El indio hizo un gesto de desagrado o de temor; no sabría realmente decir lo que significaba.

—Dejémosle para que cuide del campamento —sugerí.

—Si se queda, acabará con todas nuestras provisiones —dijo Jim.

—¡A caballo, muchachos! Bien, ¿tenemos ya empaquetados todos nuestros útiles y herramientas? ¿Las cadenas, los cepos, los collares, el alambre y los bozales? Muy bien. Venga, ¡a moverse! Perros perezosos… ¡Prince, a ver cómo te portas, dirige el camino!

Empezamos a cabalgar uno al lado del otro a través del bosque y, sin esfuerzo alguno, pude ver claramente reflejado en el rostro de Ken el placer que todo esto le producía, al mismo tiempo que en el brillo de los ojos de Hal se traslucía su espíritu selvático.

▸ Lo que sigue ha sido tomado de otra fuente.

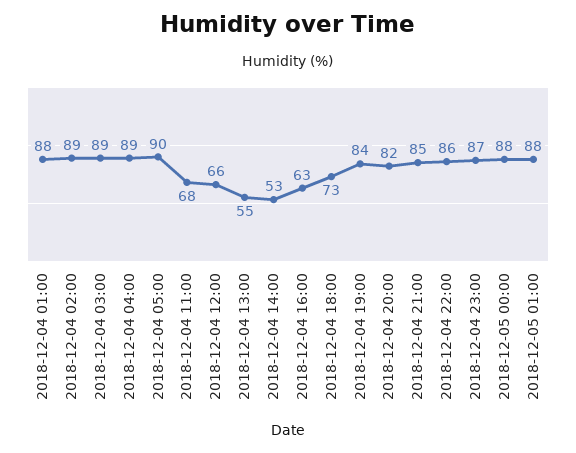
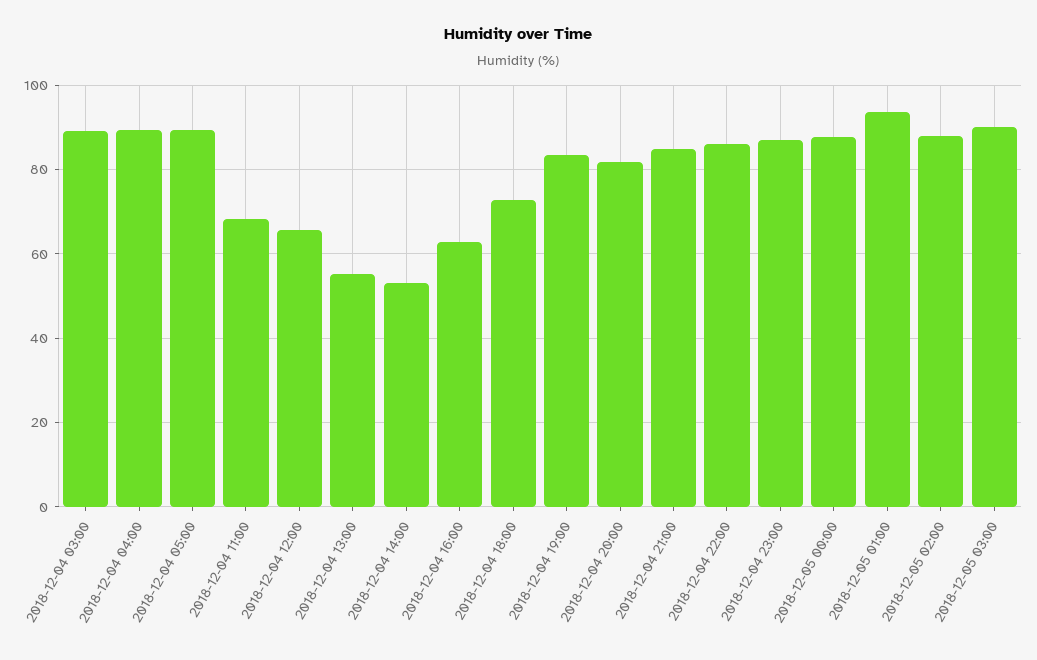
2018-12-04 01:00: 88 -> none
2018-12-04 02:00: 89 -> none
2018-12-05 01:00: 88 -> 94
2018-12-05 02:00: none -> 88
2018-12-05 03:00: none -> 90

Los sabuesos seguían a Prince corriendo ordenadamente, pero sin apresurarse en demasía. Salimos del bosque de pinos aproximadamente a las cinco y media de la mañana. Flotaba una espesa neblina que nos impedía ver el extremo inferior de la altiplanicie, pero empezó a sobresalir por encima del suave color grisáceo de la salvia el verdoso colorido de los cedros. La mañana era bastante fría, si bien no había escarcha sobre la hierba. Avanzando a un trote corto, habíamos ya cruzado el Cañón Central y nos estábamos acercando a los oscuros límites del bosque de cedros cuando Hiram, que llevaba la dirección del grupo, levantó su brazo para indicar que prestáramos atención.

—¡Oh, Ken! ¡Mira lo que está haciendo Prince! –le dijo Hal a su hermano.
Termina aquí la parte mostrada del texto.